### TASK INSTRUCTIONS:
Every entry should come back exactly as written, minus the pictures.

### SUPPLIED RECORDS:
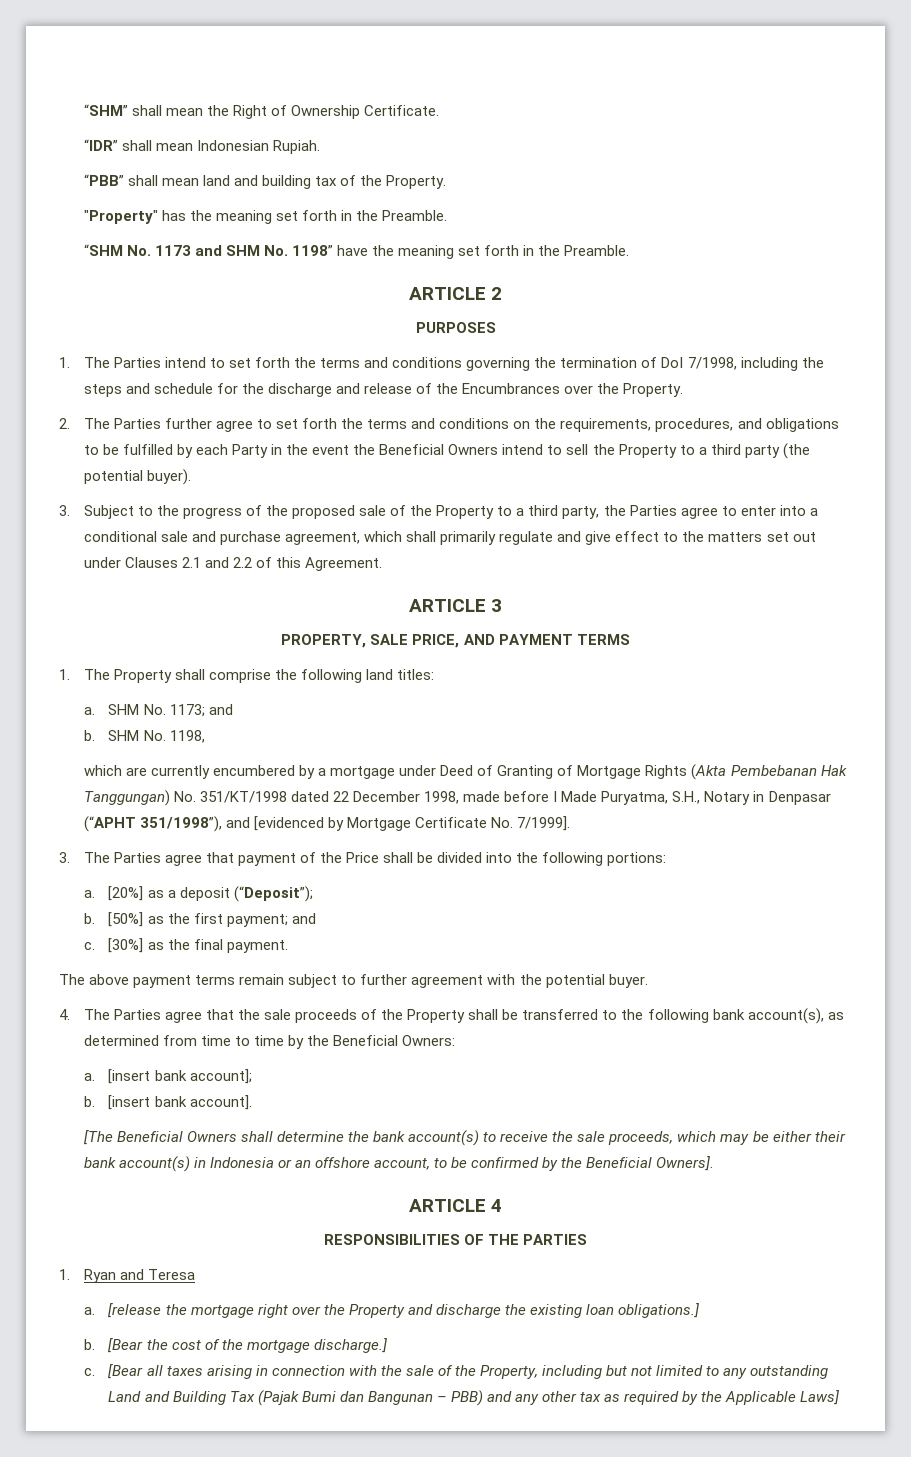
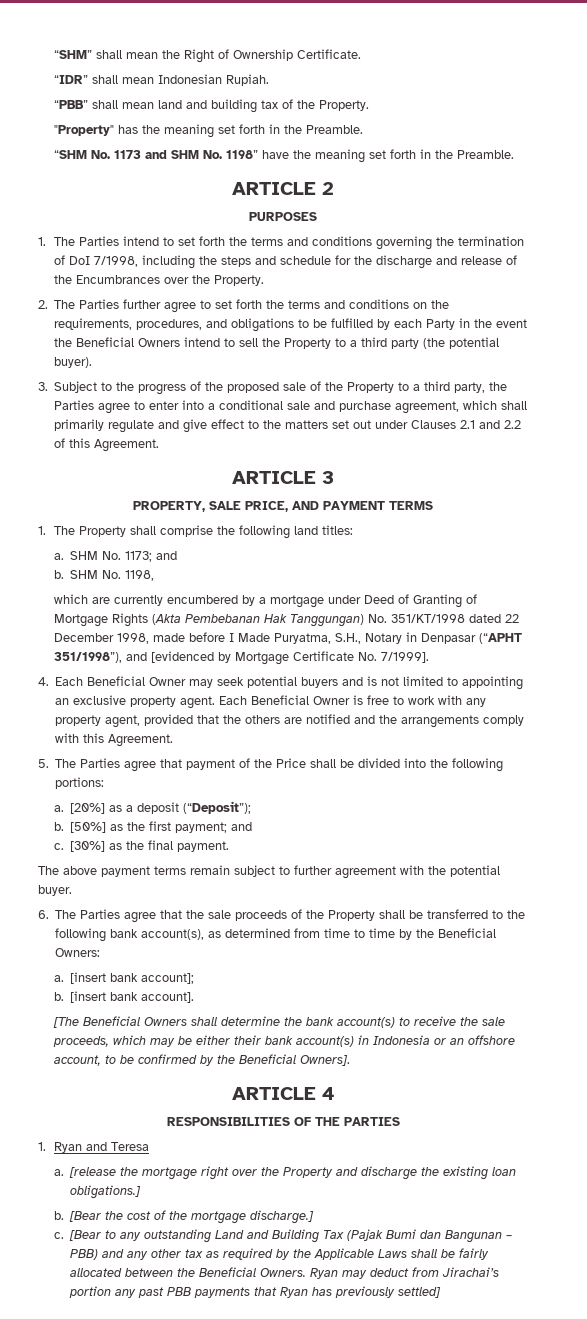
- 3. The Parties agree that payment of the Price shall be divided into the following portions:
+ 4. Each Beneficial Owner may seek potential buyers and is not limited to appointing an exclusive property agent. Each Beneficial Owner is free to work with any property agent, provided that the others are notified and the arrangements comply with this Agreement.
+ 5. The Parties agree that payment of the Price shall be divided into the following portions:
- 4. The Parties agree that the sale proceeds of the Property shall be transferred to the following bank account(s), as determined from time to time by the Beneficial Owners:
+ 6. The Parties agree that the sale proceeds of the Property shall be transferred to the following bank account(s), as determined from time to time by the Beneficial Owners:
- [Bear all taxes arising in connection with the sale of the Property, including but not limited to any outstanding Land and Building Tax (Pajak Bumi dan Bangunan – PBB) and any other tax as required by the Applicable Laws]
+ [Bear to any outstanding Land and Building Tax (Pajak Bumi dan Bangunan – PBB) and any other tax as required by the Applicable Laws shall be fairly allocated between the Beneficial Owners. Ryan may deduct from Jirachai’s portion any past PBB payments that Ryan has previously settled]

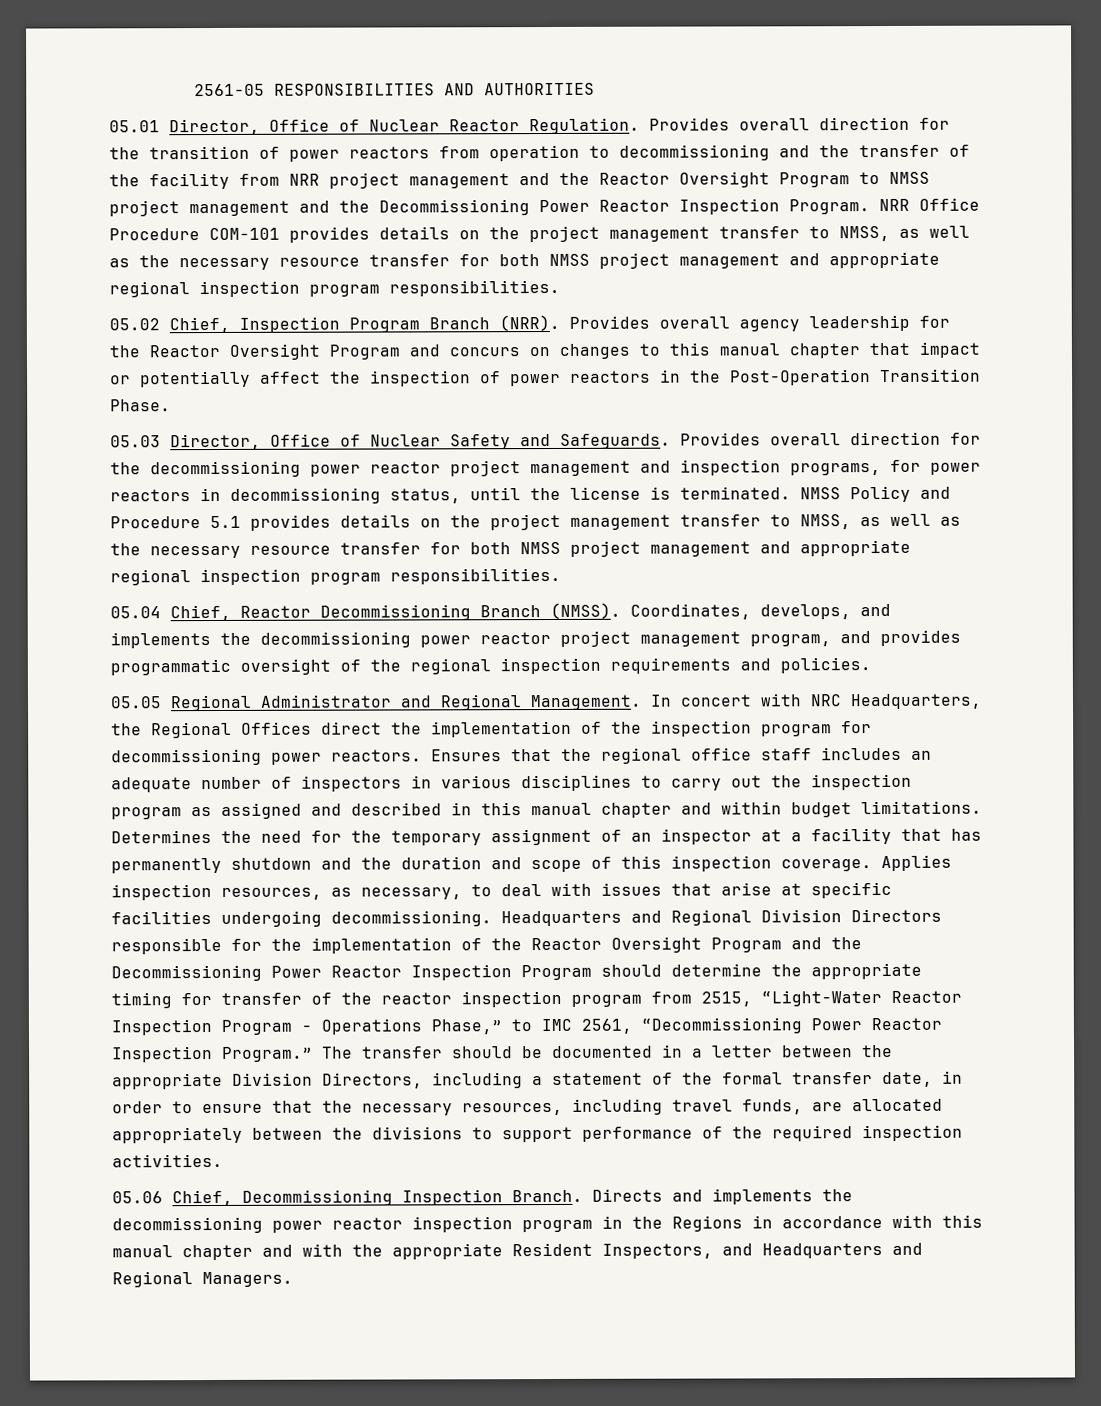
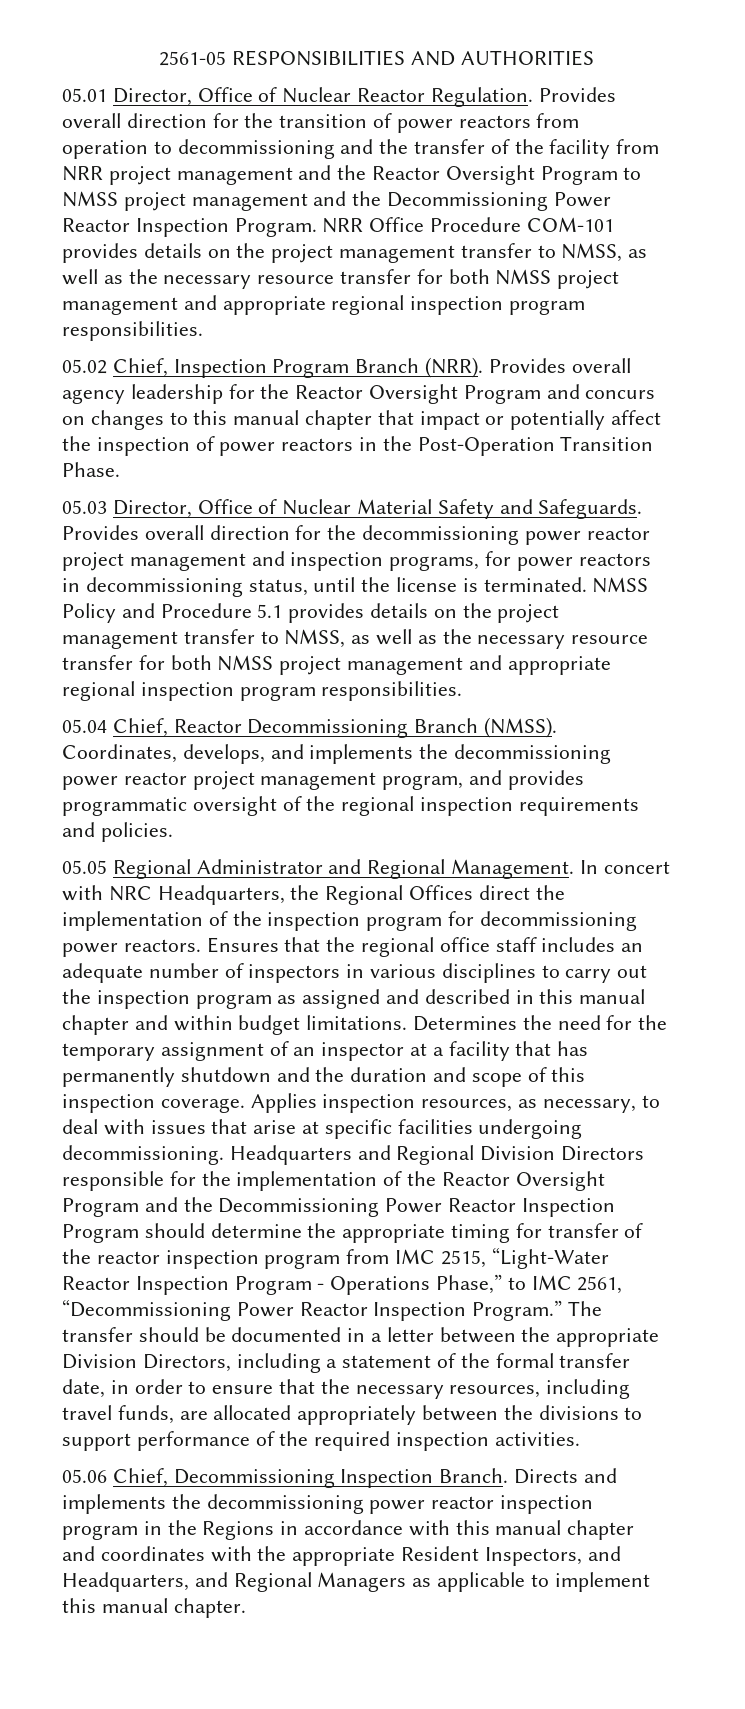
- 05.03 Director, Office of Nuclear Safety and Safeguards.
+ 05.03 Director, Office of Nuclear Material Safety and Safeguards.
- Headquarters and Regional Division Directors responsible for the implementation of the Reactor Oversight Program and the Decommissioning Power Reactor Inspection Program should determine the appropriate timing for transfer of the reactor inspection program from 2515, “Light-Water Reactor Inspection Program - Operations Phase,” to IMC 2561, “Decommissioning Power Reactor Inspection Program.”
+ Headquarters and Regional Division Directors responsible for the implementation of the Reactor Oversight Program and the Decommissioning Power Reactor Inspection Program should determine the appropriate timing for transfer of the reactor inspection program from IMC 2515, “Light-Water Reactor Inspection Program - Operations Phase,” to IMC 2561, “Decommissioning Power Reactor Inspection Program.”
- Directs and implements the decommissioning power reactor inspection program in the Regions in accordance with this manual chapter and with the appropriate Resident Inspectors, and Headquarters and Regional Managers.
+ Directs and implements the decommissioning power reactor inspection program in the Regions in accordance with this manual chapter and coordinates with the appropriate Resident Inspectors, and Headquarters, and Regional Managers as applicable to implement this manual chapter.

### OUTPUT OF THE TASK:
- 3. The Parties agree that payment of the Price shall be divided into the following portions:
+ 4. Each Beneficial Owner may seek potential buyers and is not limited to appointing an exclusive property agent. Each Beneficial Owner is free to work with any property agent, provided that the others are notified and the arrangements comply with this Agreement.
+ 5. The Parties agree that payment of the Price shall be divided into the following portions:
- 4. The Parties agree that the sale proceeds of the Property shall be transferred to the following bank account(s), as determined from time to time by the Beneficial Owners:
+ 6. The Parties agree that the sale proceeds of the Property shall be transferred to the following bank account(s), as determined from time to time by the Beneficial Owners:
- [Bear all taxes arising in connection with the sale of the Property, including but not limited to any outstanding Land and Building Tax (Pajak Bumi dan Bangunan – PBB) and any other tax as required by the Applicable Laws]
+ [Bear to any outstanding Land and Building Tax (Pajak Bumi dan Bangunan – PBB) and any other tax as required by the Applicable Laws shall be fairly allocated between the Beneficial Owners. Ryan may deduct from Jirachai’s portion any past PBB payments that Ryan has previously settled]

- 05.03 Director, Office of Nuclear Safety and Safeguards.
+ 05.03 Director, Office of Nuclear Material Safety and Safeguards.
- Headquarters and Regional Division Directors responsible for the implementation of the Reactor Oversight Program and the Decommissioning Power Reactor Inspection Program should determine the appropriate timing for transfer of the reactor inspection program from 2515, “Light-Water Reactor Inspection Program - Operations Phase,” to IMC 2561, “Decommissioning Power Reactor Inspection Program.”
+ Headquarters and Regional Division Directors responsible for the implementation of the Reactor Oversight Program and the Decommissioning Power Reactor Inspection Program should determine the appropriate timing for transfer of the reactor inspection program from IMC 2515, “Light-Water Reactor Inspection Program - Operations Phase,” to IMC 2561, “Decommissioning Power Reactor Inspection Program.”
- Directs and implements the decommissioning power reactor inspection program in the Regions in accordance with this manual chapter and with the appropriate Resident Inspectors, and Headquarters and Regional Managers.
+ Directs and implements the decommissioning power reactor inspection program in the Regions in accordance with this manual chapter and coordinates with the appropriate Resident Inspectors, and Headquarters, and Regional Managers as applicable to implement this manual chapter.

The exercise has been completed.